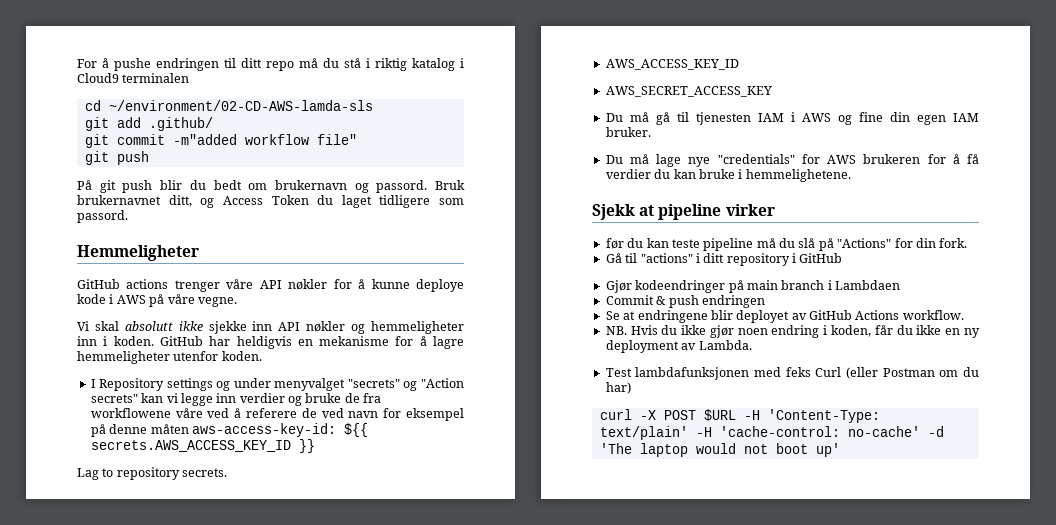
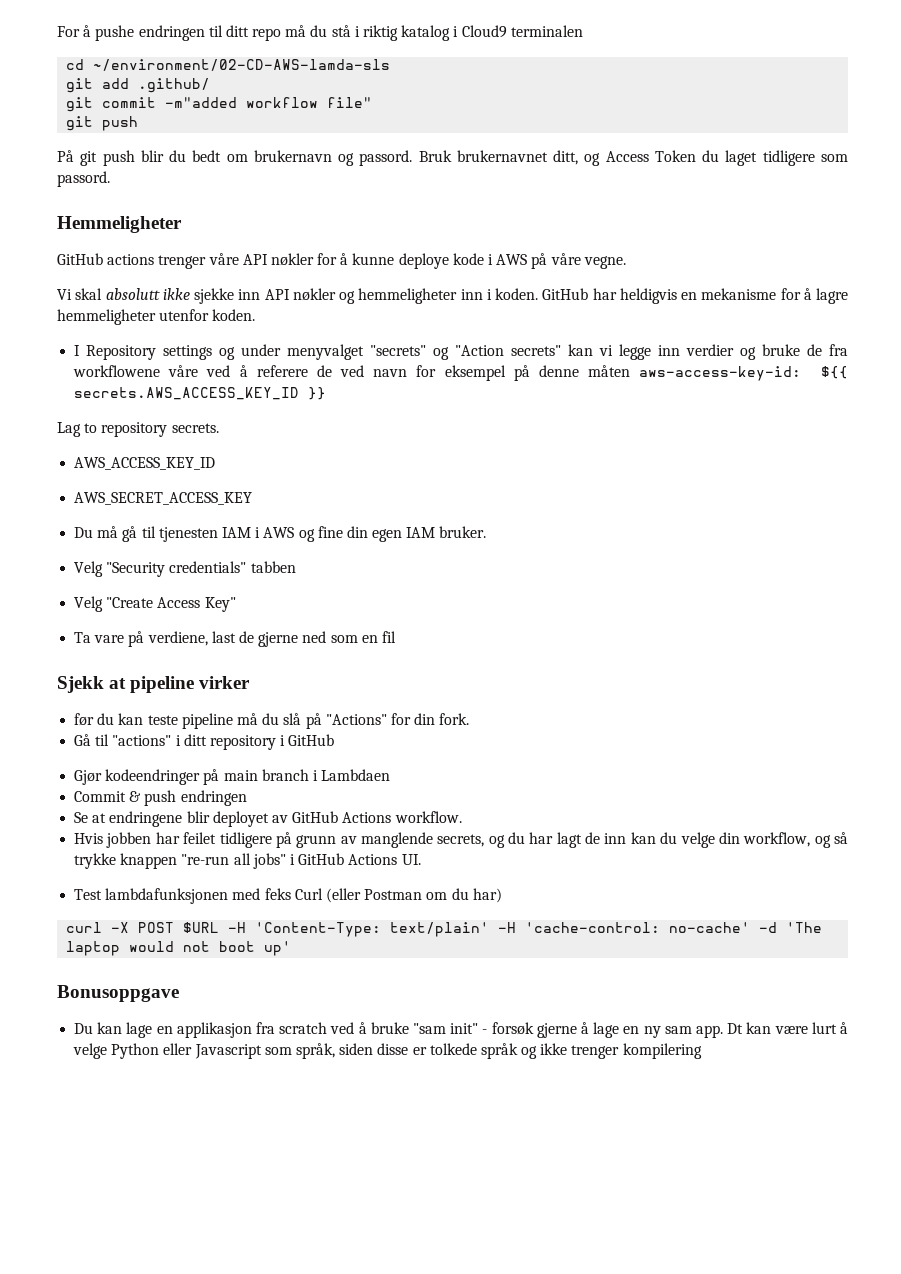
- Du må lage nye "credentials" for AWS brukeren for å få verdier du kan bruke i hemmelighetene.
+ Velg "Security credentials" tabben
+ Velg "Create Access Key"
+ Ta vare på verdiene, last de gjerne ned som en fil
- NB. Hvis du ikke gjør noen endring i koden, får du ikke en ny deployment av Lambda.
+ Hvis jobben har feilet tidligere på grunn av manglende secrets, og du har lagt de inn kan du velge din workflow, og så trykke knappen "re-run all jobs" i GitHub Actions UI.
+ Bonusoppgave
+ Du kan lage en applikasjon fra scratch ved å bruke "sam init" - forsøk gjerne å lage en ny sam app. Dt kan være lurt å velge Python eller Javascript som språk, siden disse er tolkede språk og ikke trenger kompilering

◆ EXERCISE:
Please retype the records above exactly, leaving every image out.

◆ FINAL ANSWER:
- Du må lage nye "credentials" for AWS brukeren for å få verdier du kan bruke i hemmelighetene.
+ Velg "Security credentials" tabben
+ Velg "Create Access Key"
+ Ta vare på verdiene, last de gjerne ned som en fil
- NB. Hvis du ikke gjør noen endring i koden, får du ikke en ny deployment av Lambda.
+ Hvis jobben har feilet tidligere på grunn av manglende secrets, og du har lagt de inn kan du velge din workflow, og så trykke knappen "re-run all jobs" i GitHub Actions UI.
+ Bonusoppgave
+ Du kan lage en applikasjon fra scratch ved å bruke "sam init" - forsøk gjerne å lage en ny sam app. Dt kan være lurt å velge Python eller Javascript som språk, siden disse er tolkede språk og ikke trenger kompilering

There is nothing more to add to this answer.